# Advanced features

## Import the BipartitePandas package

Make sure to install it using `pip install bipartitepandas`.

In [1]:
import bipartitepandas as bpd

## Get your data ready

For this notebook, we simulate data.

In [2]:
df = bpd.SimBipartite().simulate()
bdf = bpd.BipartiteDataFrame(i=df['i'], j=df['j'], y=df['y'], t=df['t'])
display(bdf)

Unnamed: 0,i,j,y,t
0,0,12,-0.603359,0
1,0,41,-1.550461,1
2,0,18,-0.022030,2
3,0,18,-0.584272,3
4,0,64,-1.017753,4
...,...,...,...,...
49995,9999,77,-0.480020,0
49996,9999,77,-1.488714,1
49997,9999,165,1.128553,2
49998,9999,141,-0.177351,3


## Advanced data cleaning

<span class="label label-success">Hint</span> Want details on all cleaning parameters? Run `bpd.clean_params().describe_all()`, or search through `bpd.clean_params().keys()` for a particular key, and then run `bpd.clean_params().describe(key)`.

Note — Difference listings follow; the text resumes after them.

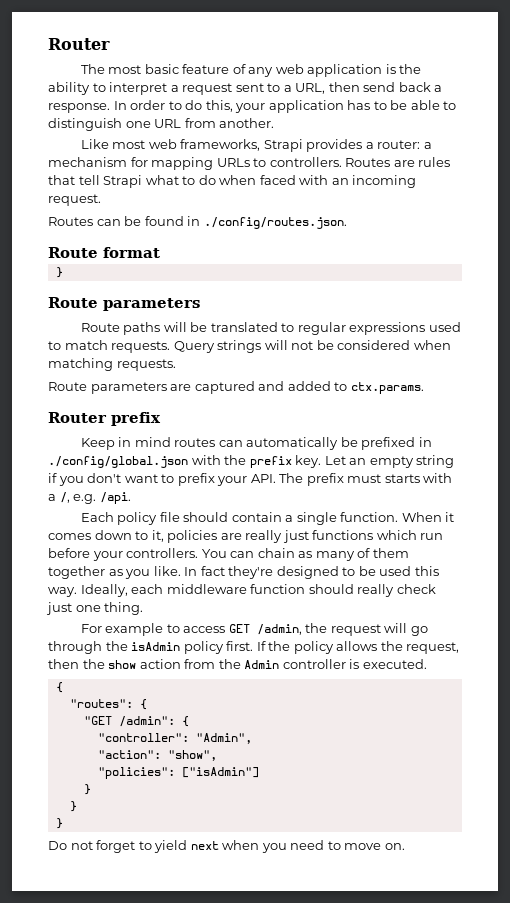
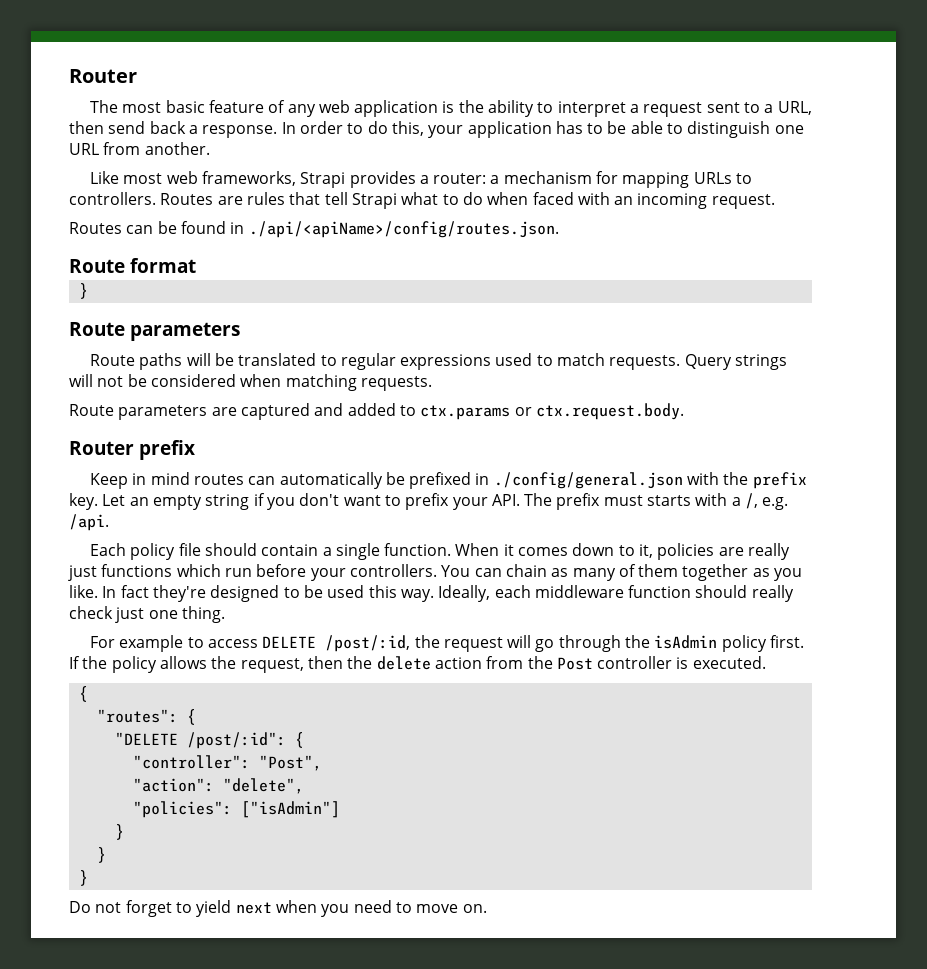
[203,217,347,229] ./config/routes.json. -> [248,221,559,238] ./api/<apiName>/config/routes.json.
[350,382,424,394] ctx.params. -> [420,403,684,420] ctx.params or ctx.request.body.
[48,456,188,468] ./config/global.json -> [493,472,683,489] ./config/general.json
[228,624,302,635] GET /admin, -> [262,635,411,652] DELETE /post/:id,
[108,660,137,669] show -> [376,656,431,670] delete
[244,660,280,669] Admin -> [556,657,593,670] Post
[83,716,175,727] "GET /admin": -> [114,732,286,749] "DELETE /post/:id":
[195,733,252,744] "Admin", -> [258,755,322,771] "Post",
[167,750,217,761] "show", -> [222,778,304,794] "delete",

#### Compute the largest connected component

Use the parameter `connectedness` to set the connectedness measure to use, and `component_size_variable` to choose how to measure component size (e.g. `firms` chooses the connected component with the greatest number of unique firm ids, while `workers` chooses the connected component with the greatest number of unique worker ids).

<span class="label label-info">Note</span> Connectedness is NOT NECESSARILY maintained between non-collapsed and collapsed formats. Therefore, if you plan to use connected, collapsed data, it is recommended to first clean the non-collapsed data with `connectedness=None`, next collapse the data, and finally clean the collapsed data with the connectedness measure you plan to use.

#### Set how to handle worker-year duplicates

Use the parameter `i_t_how` to customize how worker-year duplicates are handled.

#### Collapse at the match-level

If you drop the `t` column, collapsing will automatically collapse at the match level. However, this prevents conversion to event study format (this can be bypassed with the `.construct_artificial_time()` method, but the data will likely have a meaningless order, rendering the event study uninterpretable).

#### Avoid unnecessary copies

If you are working with a large dataset, you will want to avoid copies whenever possible. So set `copy=False`.

#### Avoid unnecessary sorts

If you know your data is sorted by `i` and `t` (or, if you aren't including a `t` column, just by `i`), then set `is_sorted=True`.

#### Avoid complicated loops

Sometimes workers leave a firm, then return to it (we call these workers *returners*). Returners can cause computational difficulties because sometimes intermediate firms get dropped (e.g. a worker goes from firm $A \to B \to A$, but firm $B$ gets dropped). This turns returners into stayers. This can change the largest connected set of firms, and if data is in collapsed format, requires the data to be recollapsed.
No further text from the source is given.